D’un point de vue tactique et opérationnel, le Leopard 2A6 pourrait constituer l’élément de manœuvre principal dans le Sud du pays, où un réseau routier plus dense et des distances plus courtes facilitent l’emploi d’un char lourd, avec une forte probabilité d’atteindre la cible dès le premier tir. Sur d’autres théâtres, la densité importante des chars restreindrait les couloirs de déplacement et créerait une forte dépendance aux convois opérant en mode contrôle électromagnétique (EMCON), nécessitant une coordination étroite entre le Centre d’Opérations de Combat (COP) et le Plan de Gestion des Risques (RMP) afin de planifier les déplacements et minimiser l’exposition.
Une flotte mixte peut néanmoins fonctionner, combinant l’emploi du Leopard 2A6 pour les percées et le Centauro II pour la protection et l’exploitation, mais cela implique le doublement des programmes de formation, des stocks de pièces de rechange et des chaînes logistiques.
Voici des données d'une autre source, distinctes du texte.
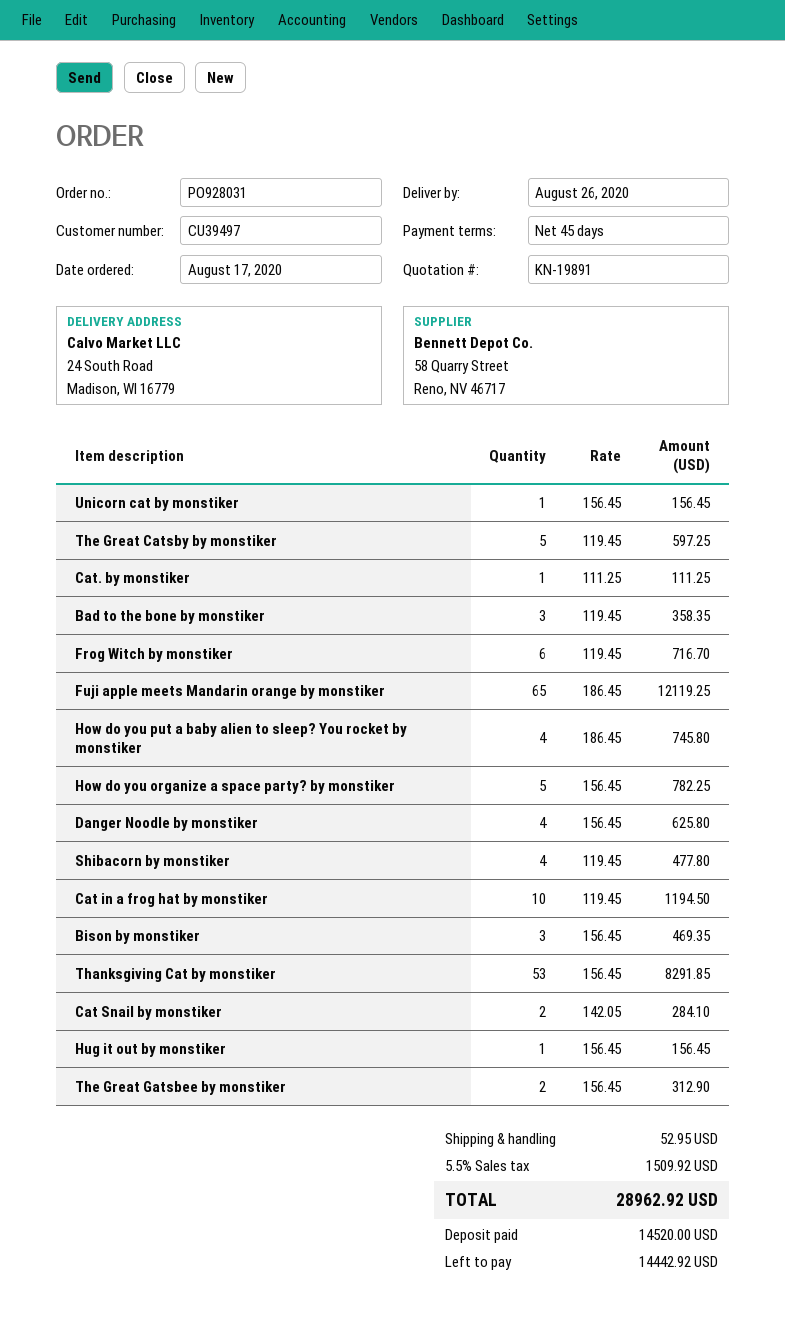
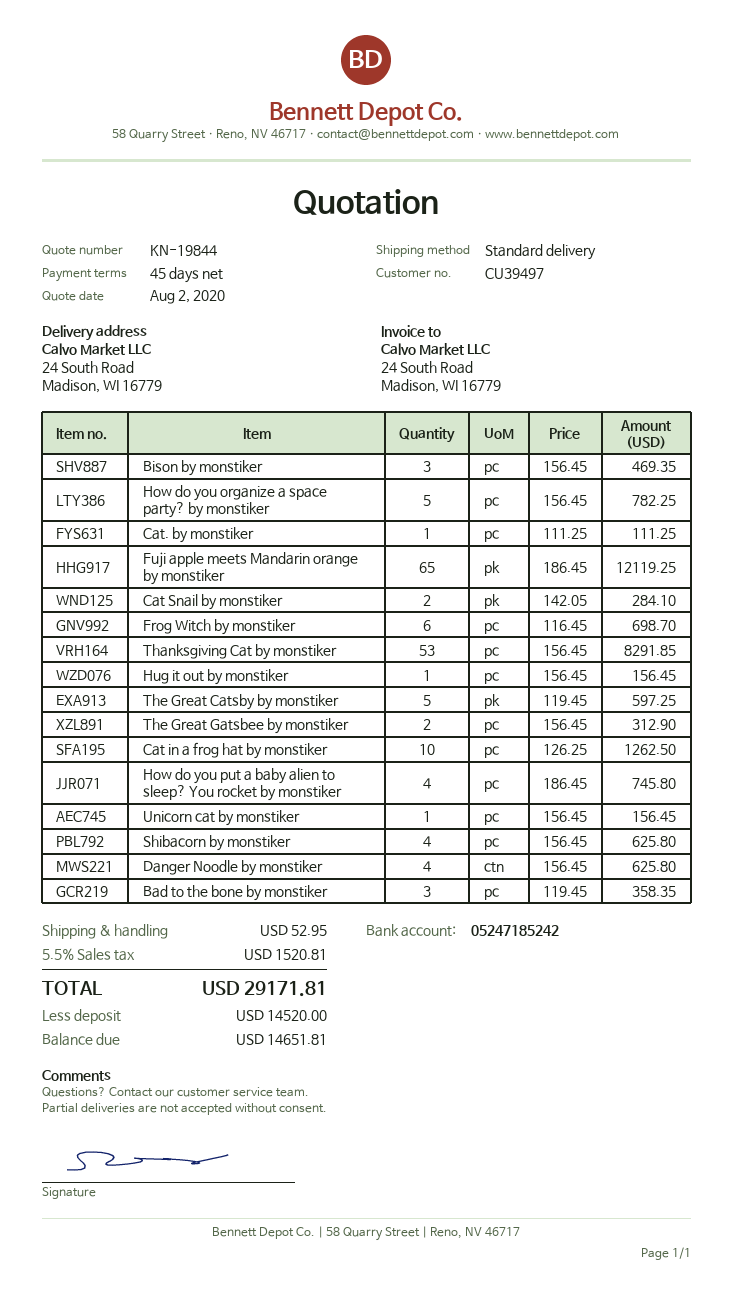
quote number: KN-19891 -> KN-19844
Frog Witch by monstiker: 6 x 119.45 = 716.70 -> 6 x 116.45 = 698.70
Shibacorn by monstiker: 4 x 119.45 = 477.80 -> 4 x 156.45 = 625.80
Cat in a frog hat by monstiker: 10 x 119.45 = 1194.50 -> 10 x 126.25 = 1262.50
tax: 5.5% = 1509.92 -> 5.5% = 1520.81
total: 28962.92 -> 29171.81
balance: 14442.92 -> 14651.81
Si cet accord venait à être finalisé, il représenterait la plus importante modernisation de la flotte blindée brésilienne depuis plusieurs décennies.
Le dilemme reste donc entre une acquisition rapide de plateformes reconditionnées, disponibles mais lourdes et exigeantes en soutien, et une stratégie locale privilégiant le contenu national, la compensation industrielle, l’interopérabilité et l’autonomie d’action. Dans un contexte marqué par la guerre en Ukraine, la remontée en puissance européenne et la demande mondiale soutenue en blindés lourds, la décision brésilienne aura des répercussions dépassant le cadre strictement opérationnel, en définissant le degré de dépendance technologique, l’ampleur des investissements en infrastructures et la capacité à maintenir une force blindée crédible et pérenne.